I learnt today that in the USA the privatised prison industry predicts the value of its stock, in part, based on the future school performance of African-American and Latin-American third graders. The industry also bases it’s predicted / future bed numbers on the number of African-American third-graders – apparently the ratio is that 4 out of 10 will need a prison bed in 10 years time.

I find this sad and obscene.

If you’re a profit-making venture or shareholder in this space then clearly it is to your benefit to expand the prison population. No prisoners = no business.

Whilst there is a commercial imperative and incentives to improve efficiencies etc. there is often a conflict between social objectives and financial objectives.

Whereas, in government run services and facilities you would think it is in their best interests to reduce the prison population because of the significant cost on so many levels to the tax-payer and to the broader community.

Having said that, a whole-of-government approach to anything is often rhetoric at best. Youth crime prevention and meaningfully addressing the issues related to juvenile justice, detention and care is often put in the too-hard basket and building another detention facility becomes the easy solution. Another prison and more police are quantifiable responses to a 3 or 4 year election cycle.
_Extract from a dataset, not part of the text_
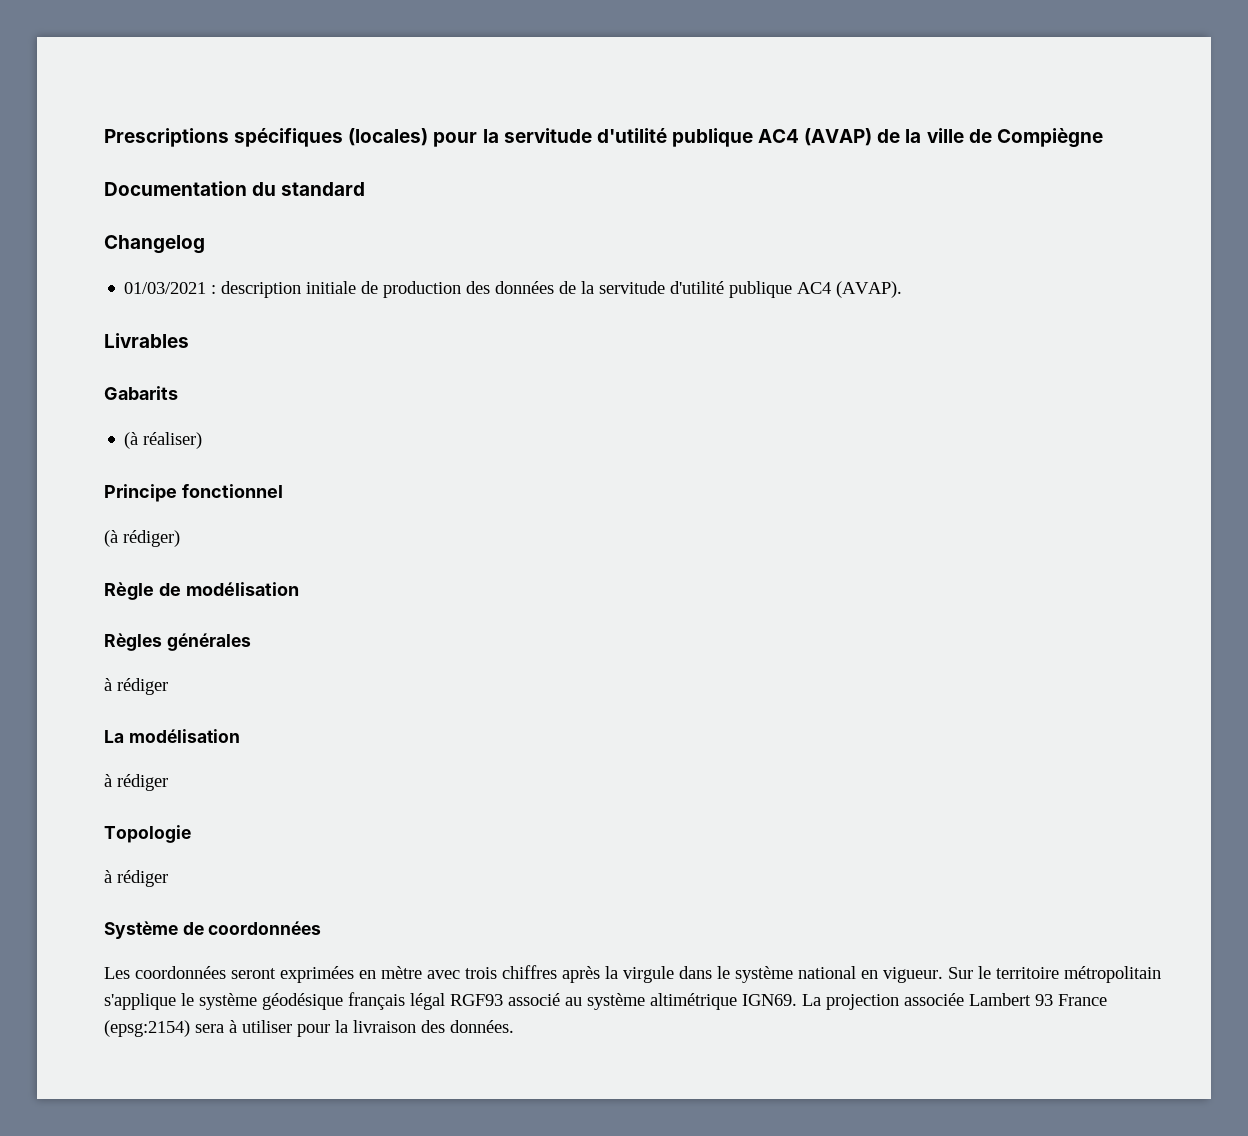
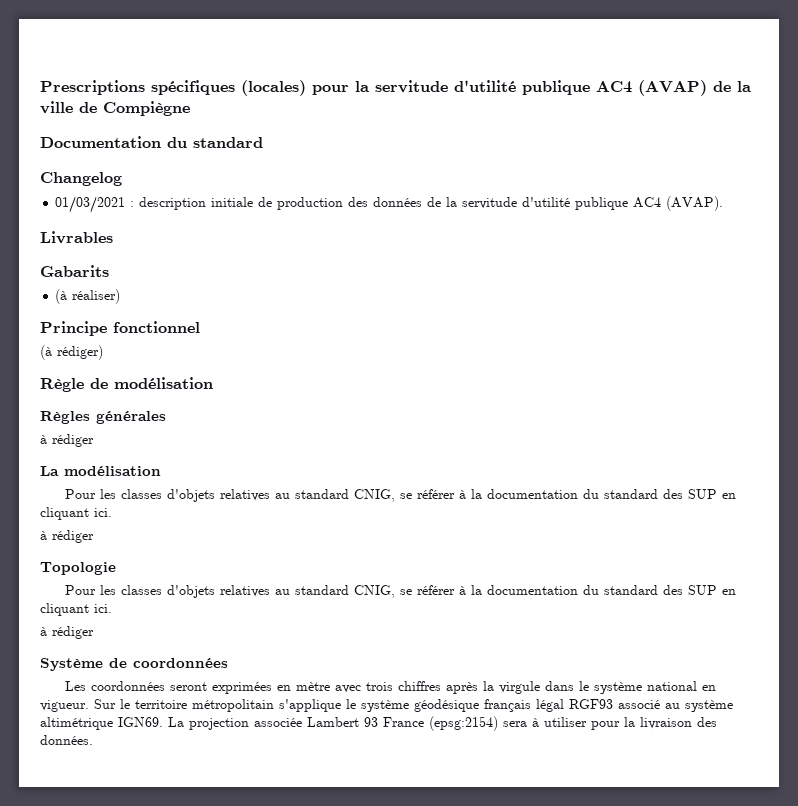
[104,774,168,791] [104,825,191,843] à rédiger // Topologie -> [64,489,736,502] [40,507,112,520] [40,530,94,543] [40,562,116,575] [64,585,736,598] [40,603,112,616] Pour les classes d'objets relatives au standard CNIG, se référer à la documentation du standard des SUP en cliquant ici. // à rédiger // Topologie // Pour les classes d'objets relatives au standard CNIG, se référer à la documentation du standard des SUP en cliquant ici.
It’s much harder to win votes based on “warm, fuzzy” things such as community consultation and active youth participation.

Also, these processes invariably ask hard questions of government and don’t always paint them in a positive light – which results in gagging, suppression and wholesale editing… ask any consultant or peer research process that has had it’s work censored by a Minister’s office, or government agency.

Hmmm… a little cynical today. The flu isn’t helping that.